Praise for Arvida
“Stephen King with a Quebecois accent.”—Paul Marchand, National Post
"Archibald’s writing is clean and his imagery strong"—Publishers Weekly
"These are American stories. But another America, a hidden America, maybe even more American than the America we think we know ... These are stories that can only evolve in the imagination, and stories that can do that are a kind of true sustenance."—Asymptote
"The four stories that structure [Arvida] expand beyond the working-class town into a fantasy Arvida with mysterious creatures and ghosts and confront Archibald’s sources and power as a storyteller."—World Literature Today
"It's a strange world, even if we do our best to remain blind to its strangeness. Samuel Archibald's stories make this point by way of a tasty mash-up of genres and tropes, from horror cinema to domestic drama to schoolyard mythology. This is fiction that taps a Jungian vein instead of delivering rational 'understanding,' and is all the richer for it."—Andrew Pyper, CBC Books
“There’s a dark, hard presence in the stories, sometimes wry, sometimes muted, but always lurking like an animal in the undergrowth.”—Montreal Gazette
"An intriguing collection of short stories ... A melancholic tone haunts each retrospective recasting of the past [in these tales], and the vain project of reminiscence is examined with intelligence and emotional acuity."—Pasha Malla, The Globe & Mail
"Eerily effective ... Archibald’s interest is in how the past imposes itself on the present, both in the intimate form of family histories and against the larger backdrop of a community that exists slightly out of time ... What’s fascinating is the sense of people haunted by a place instead of the other way around."—Quill & Quire, starred review
"Archibald would already deserve a wheelbarrow’s worth of kudos for this book’s nervy, expertly rendered sentences, its polished prose. But what separates Arvida from its peers ... is the fact that Archibald so thoroughly subverts many of our expectations about what this kind of short story collection can do, or should do, or dares to do."—Numéro Cinq
“These short stories operate like a dark mirror reflecting the vicious barbarism hidden beneath the staid surface of quotidian small town life.”—New York Journal of Books
"Archibald’s descriptions bridge the [real and the unreal], always incredibly physical—visceral and unsettling....these are stories of stories, what they do, what life becomes through them, and why they should be passed on."—Québec Reads
"Archibald tells stories from the end of the world with mythic force."—Le Devoir
"Between fables and myths, true stories and tall tales ... Samuel Archibald’s Arvida updates the chilling stories we used to tell each other around the campfire ... A storyteller is born."—La Presse
"[In Arvida] the reader navigates between the fantastic and regional folklore, put at the service of exhilarating tales, polished, free-flowing in their structures, and mingled with childhood memories and Gothic storytelling. A truly distinctive voice has appeared ..."—Voir
"Arvida is a must-read. It is a beacon in contemporary Québec literature, a book that will change something in you ..."—Stéphanie Pelletier, Le mouton NOIR
"Archibald pays homage to [Stephen] King, [but Arvida]'s more than contemporary imitation"—The Chronicle Herald
2015-08-18
Ghost stories, fables, and childhood memories from the great white north. Perhaps the personal nature of these stories combined with their specific geographic setting will make them more meaningful to readers in Francophone Canada. Unfortunately, this translated collection's purposeful ambiguity and painterly writing style make the entries feel more like impressions of scenes rather than solid stories.
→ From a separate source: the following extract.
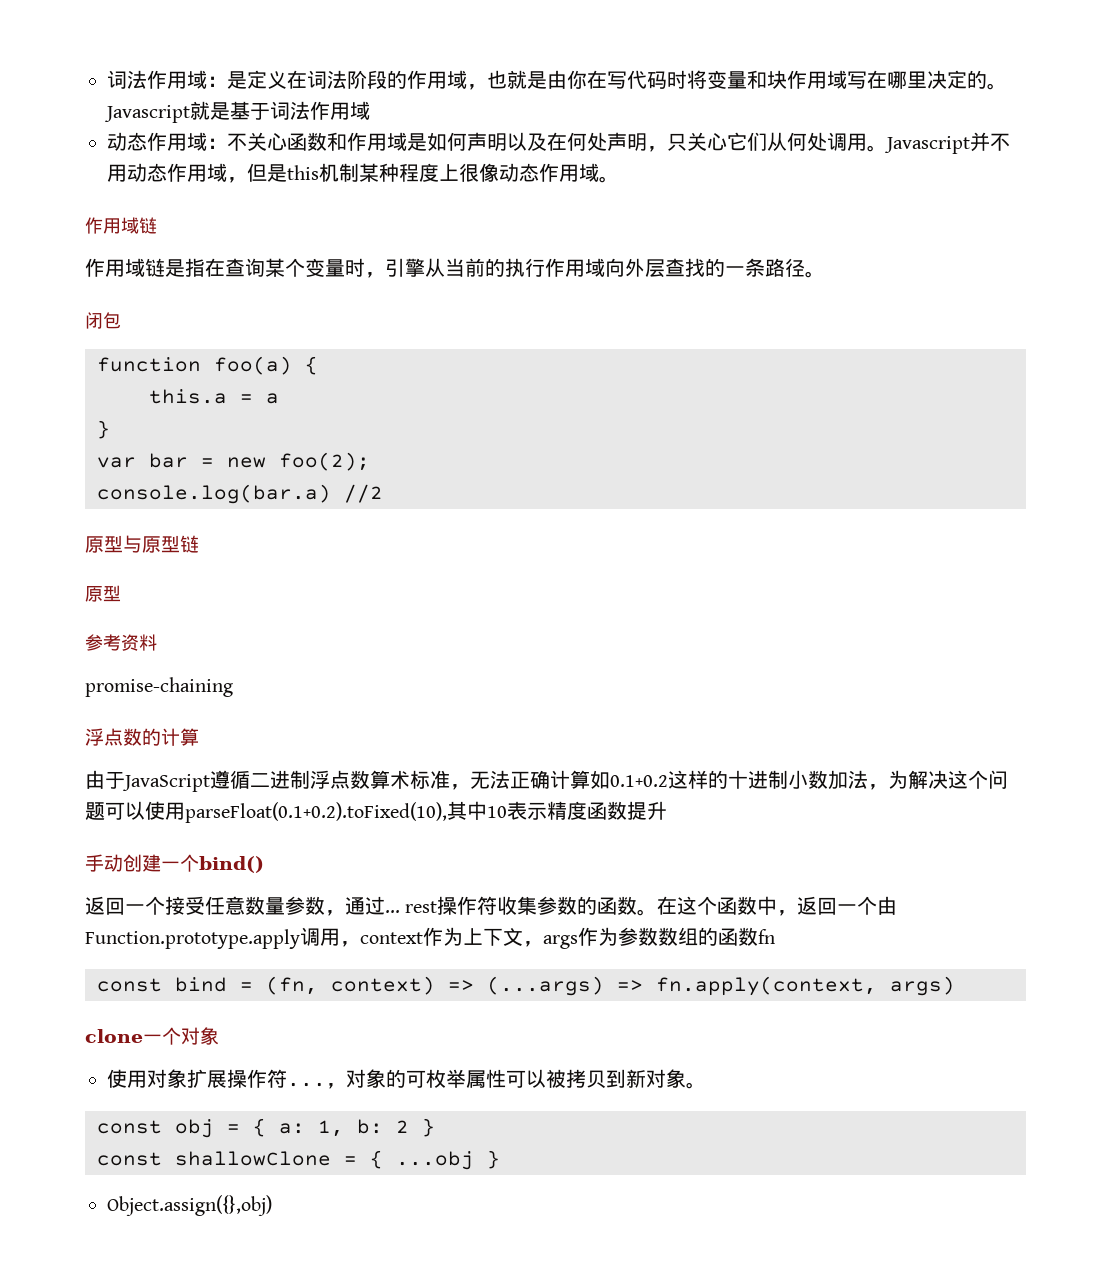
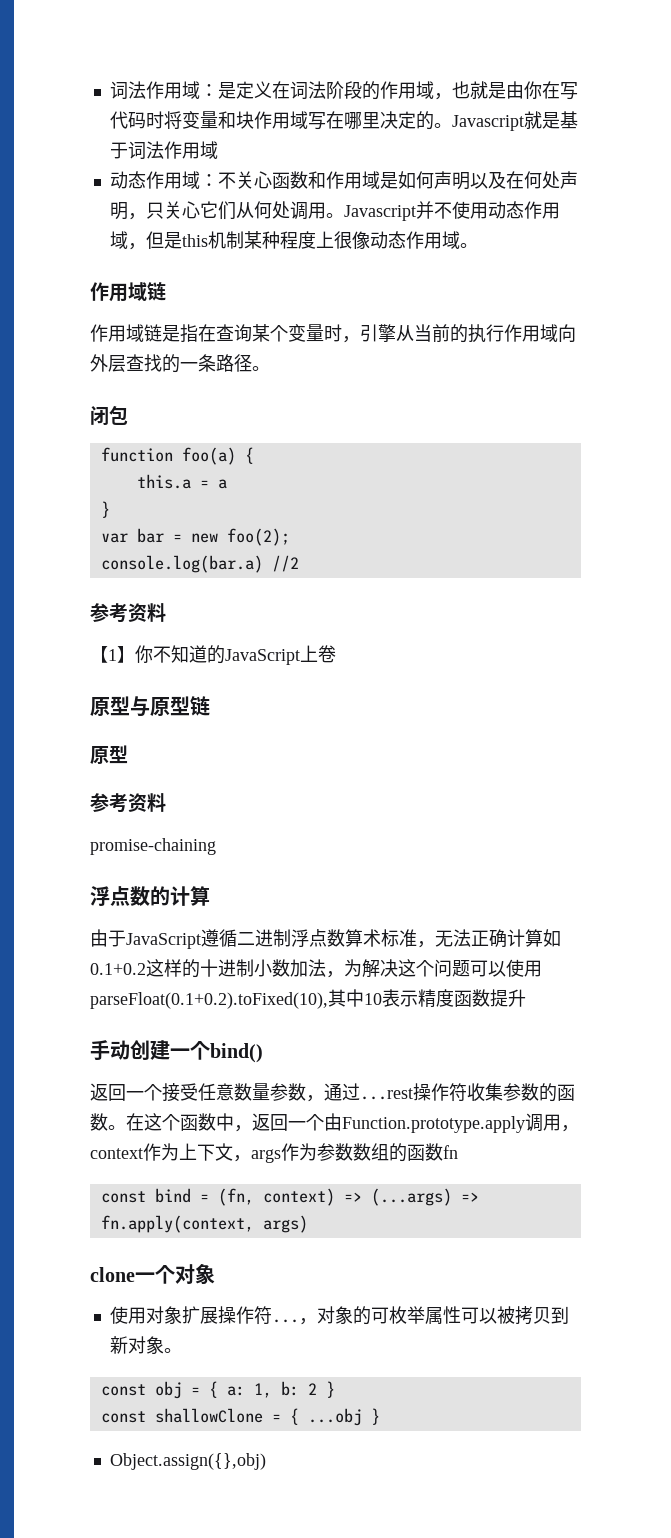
(1010, 142) none -> [451,201,470,219] 使
(383, 493) none -> [90,603,166,623] [90,645,336,665] // 参考资料 // 【1】你不知道的JavaScript上卷
[385,901,438,913] ... rest -> [360,1088,413,1100] ...rest

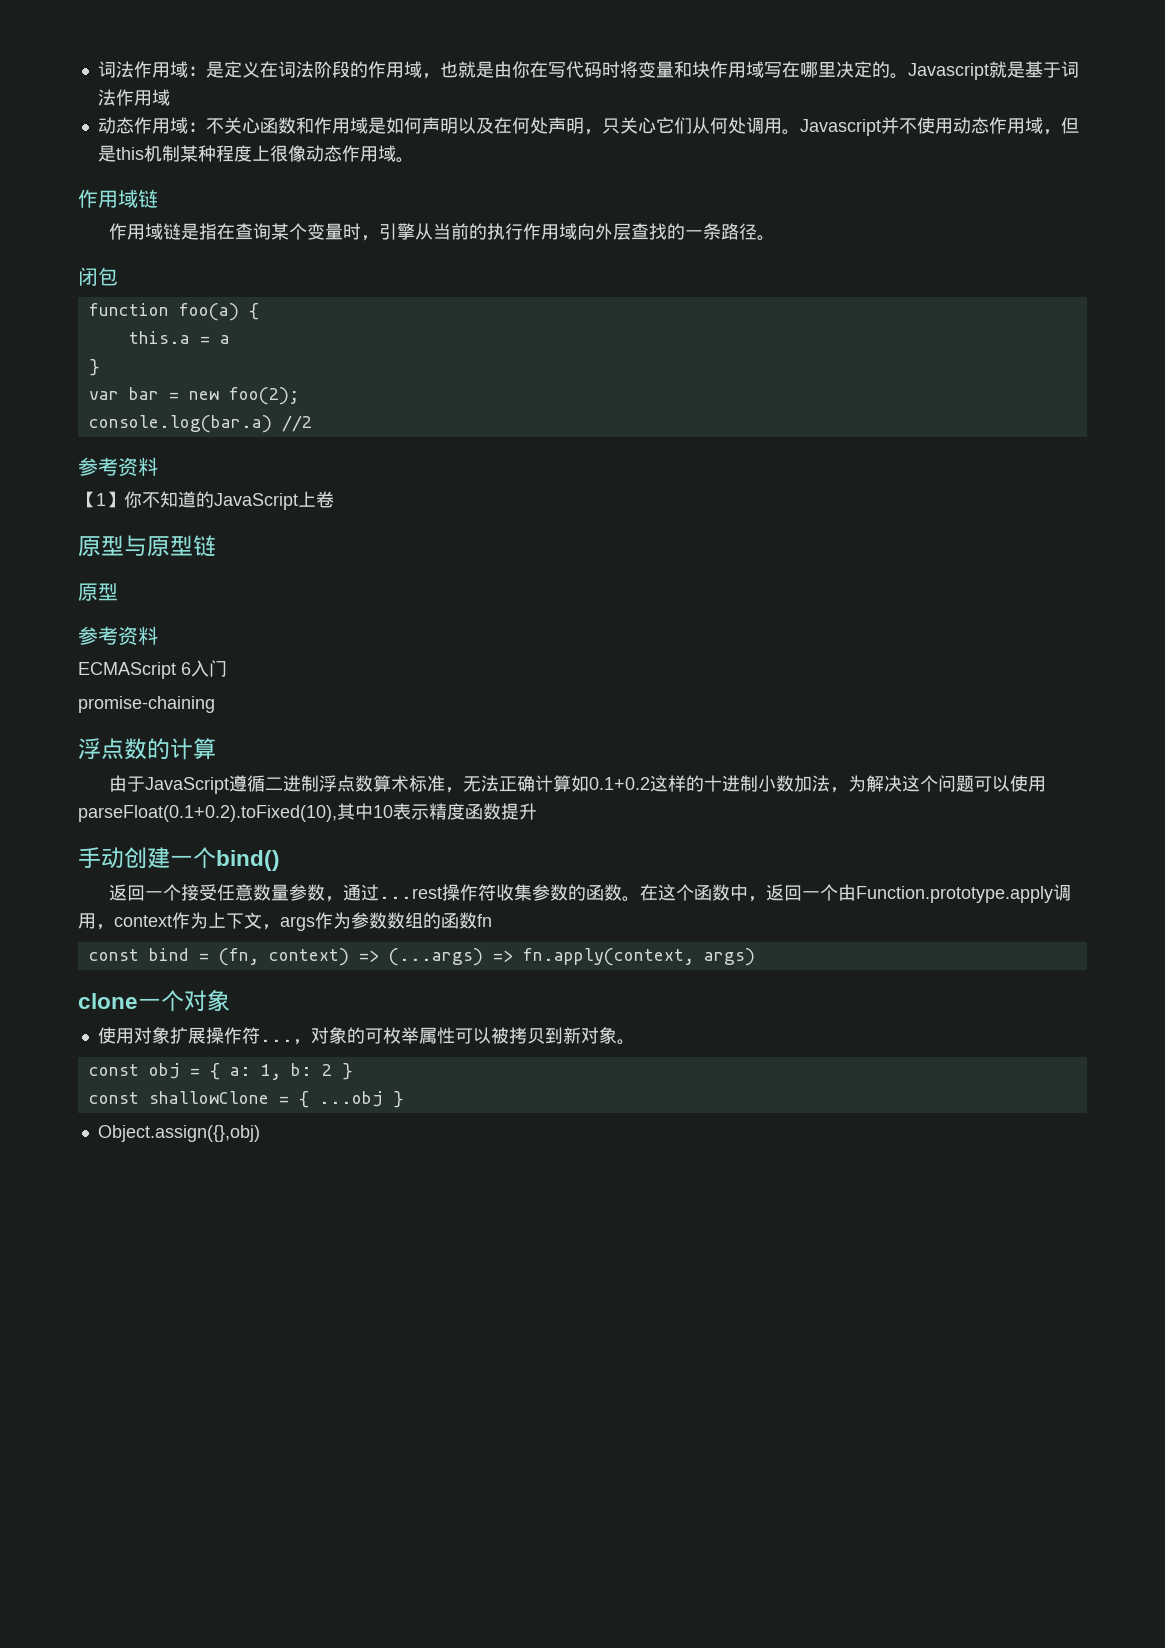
(166, 802) none -> [78,660,227,679] // ECMAScript 6入门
Most of the tales are set in the title village, a small industrial community north of Quebec City. The opener, "My Father and Proust," and its companion piece, "The Centre of Leisure and Forgetfulness," are generic memoirs about childhood. Others are anomalies like "América," a crime caper about an attempt to smuggle a woman over the border, and "Jigai," an eerie portrait of a self-mutilating refugee. Much of the collection attempts to mimic classical gothicism. "Cryptozoology" portrays a strange creature in the woods from the point of view of an adolescent boy. "A Mirror in the Mirror" is a slight tale about a woman who pines away for an absent playwright and ultimately becomes the ghost that haunts him. A triptych of stories labeled "Blood Sisters" concern themselves with the monsters that roam the lives of girls. In the final sequence of the trilogy, "Paris in the Rain," a woman is left alone in a morgue with the dismembered body of a man. "God is love and that's why he's terrible," she says. "You can't live, knowing that. You can just destroy your life and destroy your body and push others away and hurt others. You can just be evil and I was evil all the time and it's your fault and the fault of the stupid God who loved you like he loved me, of God who loved you, big dirty dog, and who loved me, damaged little girl." An uneven collection of stories about cruel men, enigmatic women, and frightened children.